2.小都市と周辺地域間の交通サービス利用に関する施策

 

(2)個別型交通サービス利用に関する施策

 移送サービス(乗合バス等への乗車が困難で、特別な対応が必要な人を対象とした基本的にドア・ツー・ドア型の交通サービス)については、社会福祉協議会、ボランティア、NPOの役割が重要性を増し、また、福祉分野との連携を強化することが重要と考えられます。

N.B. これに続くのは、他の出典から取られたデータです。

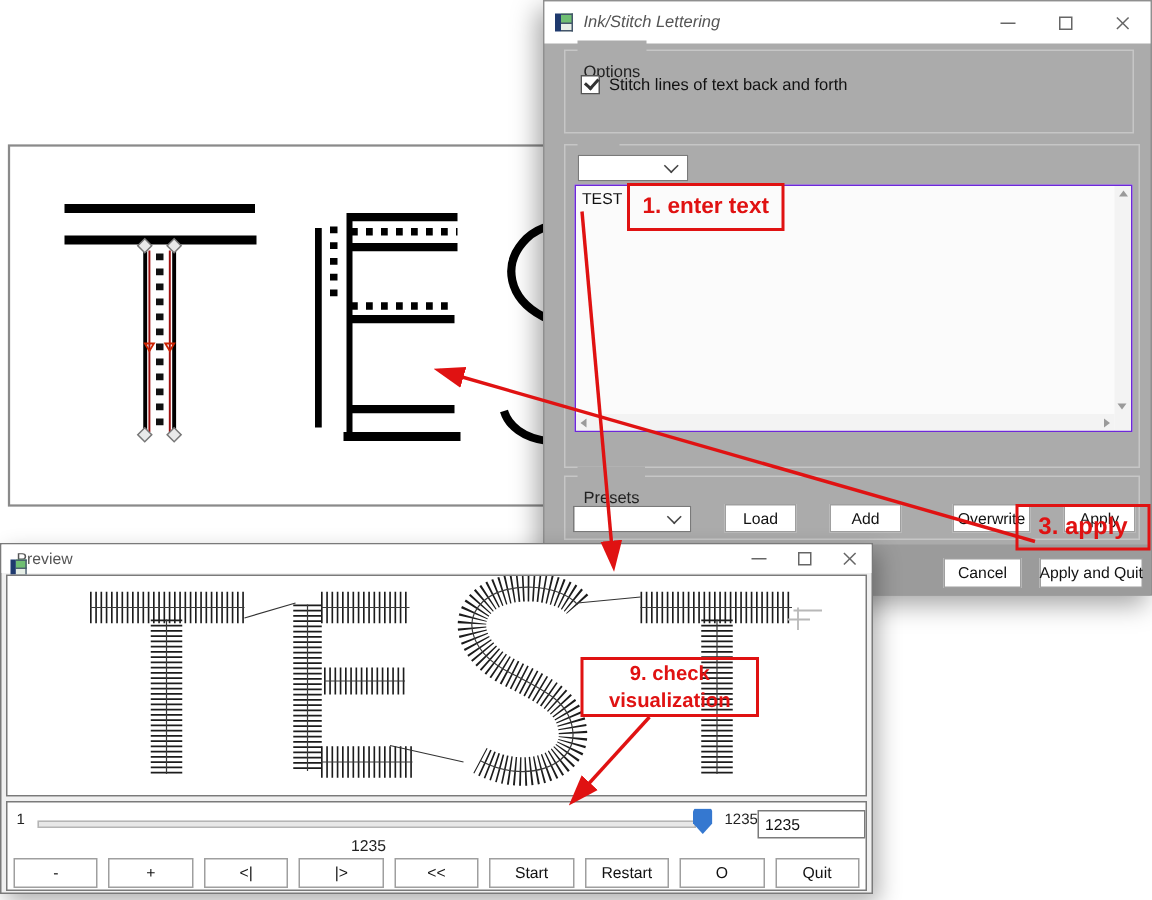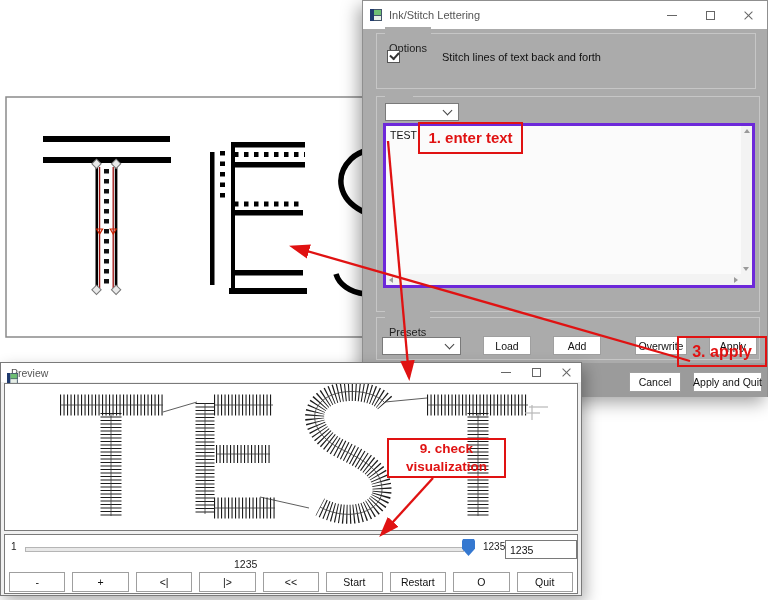"Ink/Stitch Lettering" .title-text { font-style: none -> italic }
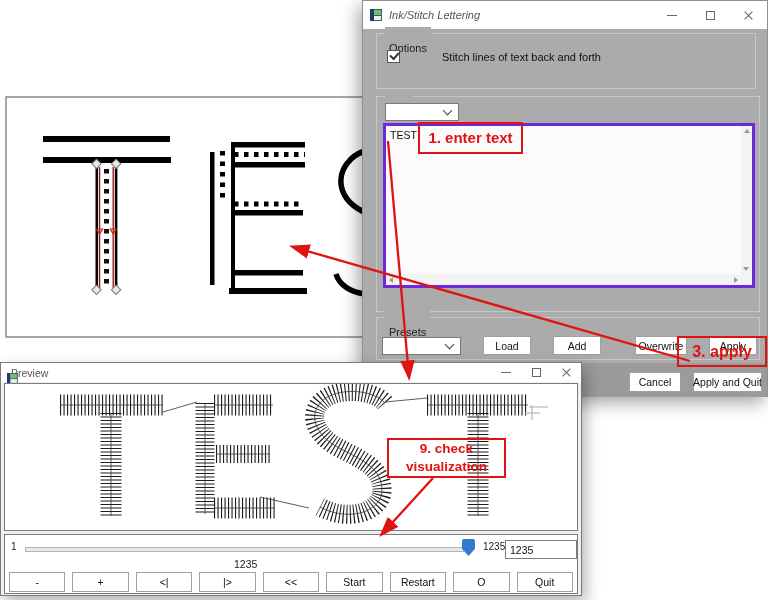"Stitch lines of text back" .checkbox-row { gap: 36px -> none }
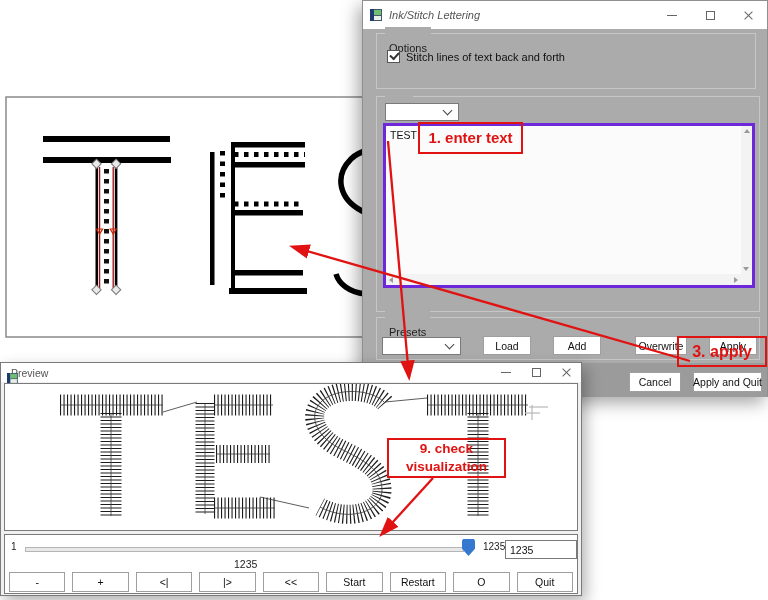"TEST" .textarea { border: 3px solid #6d28d9 -> 1px solid #6d28d9 }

【小都市と周辺地域間の個別型交通サービス利用に関する施策】
 @多様な主体の参画
  ■社会福祉協議会等による移送サービスの提供
  ■民間事業者への委託
  ■ボランティア、NPO法人の活用
  ■介護タクシーの導入促進
 A交通サービスの多目的利用
  ■移送サービスの多目的利用の検討
 B広域連携
  ■市町村外へのサービス対象地域の拡大
  ■複数の市町村等による共同運営

  • タクシーなどの個別型交通サービスについては、特に移送サービスもしくはスペシャルトランスポートが主たる検討対象となります。
  • 基本的な考え方は乗合型交通サービスと重なる部分が多いと考えられますが、運営主体については、社会福祉協議会が中心的な役割を果たす場合が多くなると考えられます。また、サービスの提供にあたっては、ボランティアの活用に加え、今後はNPOの役割も拡大してくるものと考えられます。一方、タクシー事業者も介護タクシーという形で同じ分野へ積極的に進出してきており、地域の実情に応じた交通サービスの選択・調整が必要になってきます。
  • また、乗合型交通サービスにおける異分野連携と同様、移送サービスにおいても、特定の福祉施設の送迎を対象としているサービスについて、買い物・通院等も含めた多目的利用の可能性を検討していくことが必要と考えられます。厚生省においても、国の補助対象事業において、移送サービス車両の有効活用について検討していくこととしており、その動向に留意する必要があります。
  • 広域連携について、社会福祉協議会が行う移送サービスは、市町村内のみをサービスの対象とする場合が多いことから、市町村外へのサービス対象の拡大や、複数の社会福祉協議会等による共同運営等により、総合病院への通院等、広域的な移送ニーズに対応していくことが必要と考えられます。
 
(主要施策の概要)
■ボランティア、NPO法人の活用

<導入のねらいと施策概要>
・地方公共団体や社会福祉協議会が移送サービス等を提供する場合、運営費用削減や運転手確保等の観点から、ボランティアやNPO法人に業務を委託したり、ボランティアやNPO法人による移送サービスの提供を促進する。

<具体的な実施形態等>
・地方公共団体や社会福祉協議会が、運転手としてボランティアを活用したり、ボランティア団体やNPO法人に移送サービスの業務を委託する形態が考えられる。
・ボランティア団体やNPO法人が自ら移送サービスを提供している場合には、その活動を促進していくことが考えられる。

<実施時の留意点>
・事故等の発生時に備えた責任体制の明確化等の対応が必要である。

 
■市町村外へのサービス対象地域の拡大/複数の市町村等による共同運営

<導入のねらいと施策概要>
・社会福祉協議会等が行う移送サービスについて、複数の市町村にまたがる地域にサービス対象を拡大したり、複数の市町村の社会福祉協議会等が共同で運営することにより、広域的な移動ニーズへの対応や運行の効率化が期待される。

<具体的な実施形態等>
・圏域の中心都市に立地する総合病院への通院等の広域的な移動ニーズに対応するため、社会福祉協議会等が行う移送サービスの対象地域を市町村外へ拡大する。
・あるいは、複数の市町村等による共同運営の形態として、関係市町村の社会福祉協議会等が共同で運営を行う形態、広域連合や一部事務組合等の特別地方公共団体等が運営を行う形態が想定される。

<実施時の留意点>
・広域的な移送サービスは車両・運転手の拘束時間が長くなり、利用の公平性が確保できなくなる可能性があるため、利用者に一定の費用負担を求めることが考えられる。
・介護保険制度の導入に伴って広域連合を設置した地域が多数存在することから、介護保険制度の運営との連携に配慮しつつ、適切なサービス運営形態を検討することが求められる。